Gra Madmind Studios jest z cenzurą na bakier już od jej pierwszej zapowiedzi, bo nie da się ukryć, że kontrowersyjne treści w niej zawarte mogły zacząć komuś przeszkadzać. A że przeszkadzają zawsze ludziom na odpowiednich stanowiskach, niektóre gry nadzwyczajnie marnie kończą, nie tylko przez swoją kiepską jakość.
O wadach i zaletach (?) produkcji mogliście przeczytać w naszej recenzji, ale, zaspojleruję Wam, to nie koniec złych wieści. Pozostaje bowiem nierozwiązana sprawa ocenzurowania Agony, które rzekomo miało otrzymać (przynajmniej na PC) patch z elementami, z których gra została okrojona. Zabieg ucięcia niektórych elementów w imię cenzury twórcy chcieli rozwiązać w taki sposób, aby wszyscy mogli w grę zagrać, ale jednocześnie nie tracili kilku jej najważniejszych części. Jak nietrudno wywnioskować z tonu news’a – szczytna idea legła w gruzach i pełna wersja gry nigdy nie ujrzy światła dziennego.
Producent nie pozostawia nas jednak bez tłumaczeń – firma podobno jest w kiepskiej sytuacji finansowej i ma dalsze problemy prawne z wydaniem produkcji. Co do tego drugiego, nie wiem co jeszcze może stać na przeszkodzie – choćby ze względu na zmianę polityki Steama, w której wszystkie gry bez problemów powinny dostać się do sprzedaży, problemem musi być coś znacznie grubszego niż restrykcje sklepu Valve. Jeżeli zaś chodzi o to pierwsze, Agony rzeczywiście nie jest hitem sprzedażowym. W opublikowanym przez Business Insider raporcie, widnieje informacja, że w ciągu 72 godzin od premiery gra sprzedała się w 34 tysiącach sztuk na samym Steamie. Wynik mało imponujący, wygląda na to że również dla inwestorów giełdowych – akcje bowiem zapikowały w dół tuż po premierze i pierwszych recenzjach.
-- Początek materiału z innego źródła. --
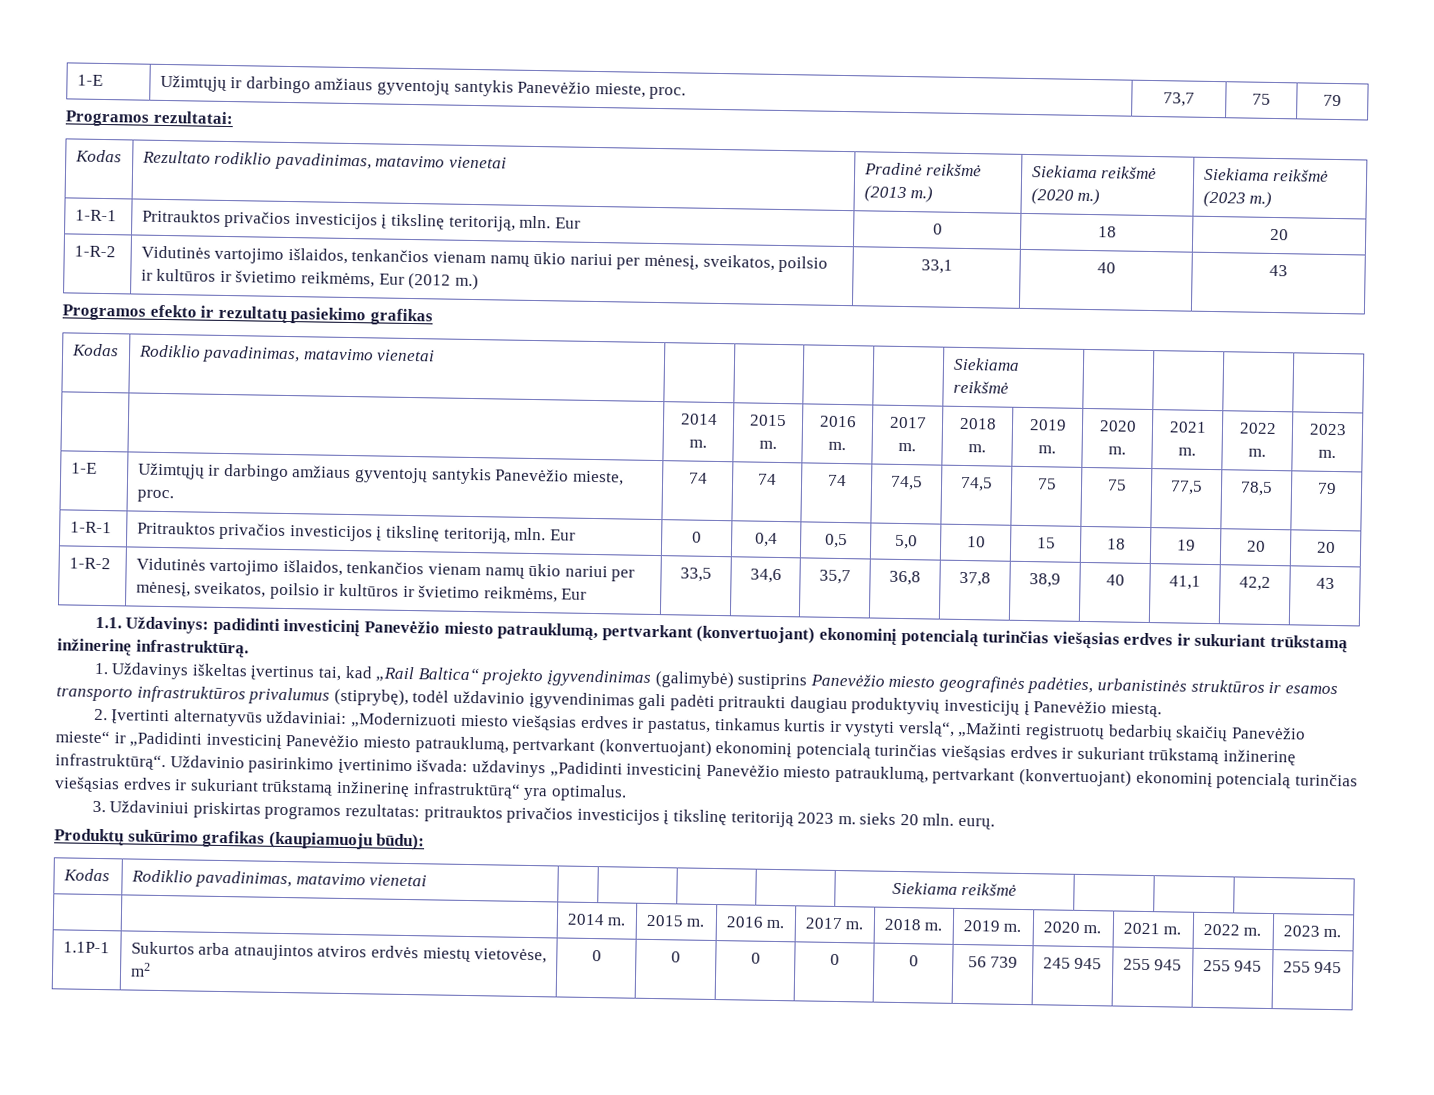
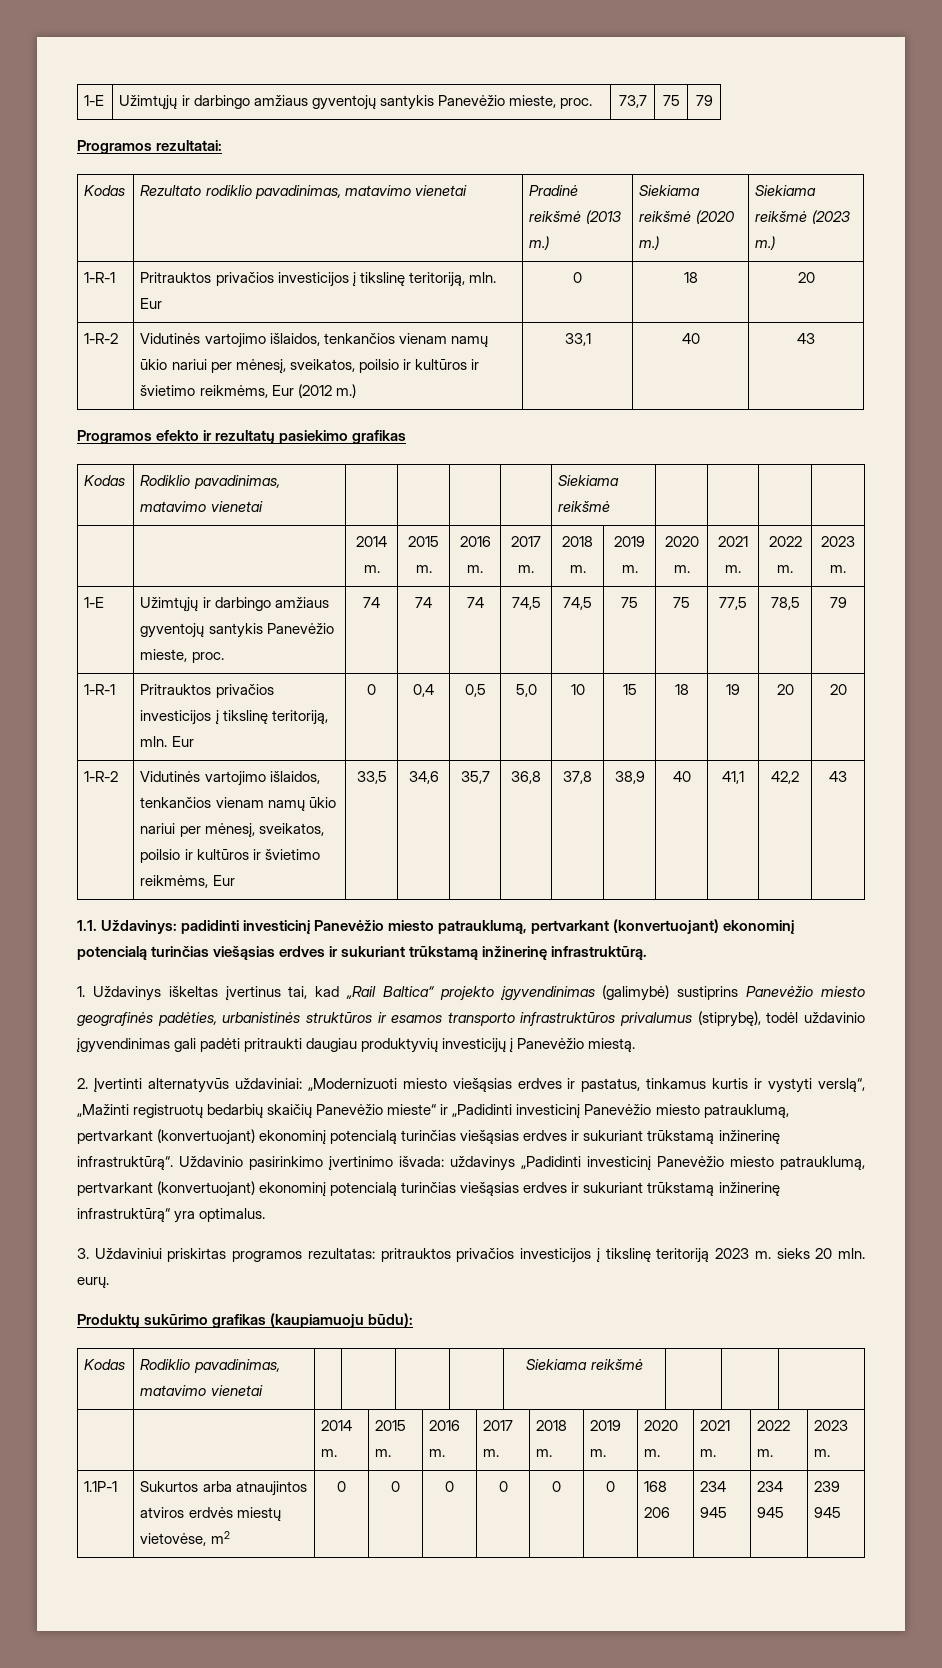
- 1.1P-1 | Sukurtos arba atnaujintos atviros erdvės miestų vietovėse, m2 | 0 | 0 | 0 | 0 | 0 | 56 739 | 245 945 | 255 945 | 255 945 | 255 945
+ 1.1P-1 | Sukurtos arba atnaujintos atviros erdvės miestų vietovėse, m2 | 0 | 0 | 0 | 0 | 0 | 0 | 168 206 | 234 945 | 234 945 | 239 945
Jak już zdarzyło mi się wspomnieć – szkoda. Szkoda zarówno utalentowanego studia, które w tym momencie jest obrzucane błotem przez fanów, jak i zmarnowanego potencjału na grę. Deweloper zapowiedział dalsze prace nad grą i jeszcze kilka patchy, ale nie wiadomo jak długo potrwa regularnie łatanie.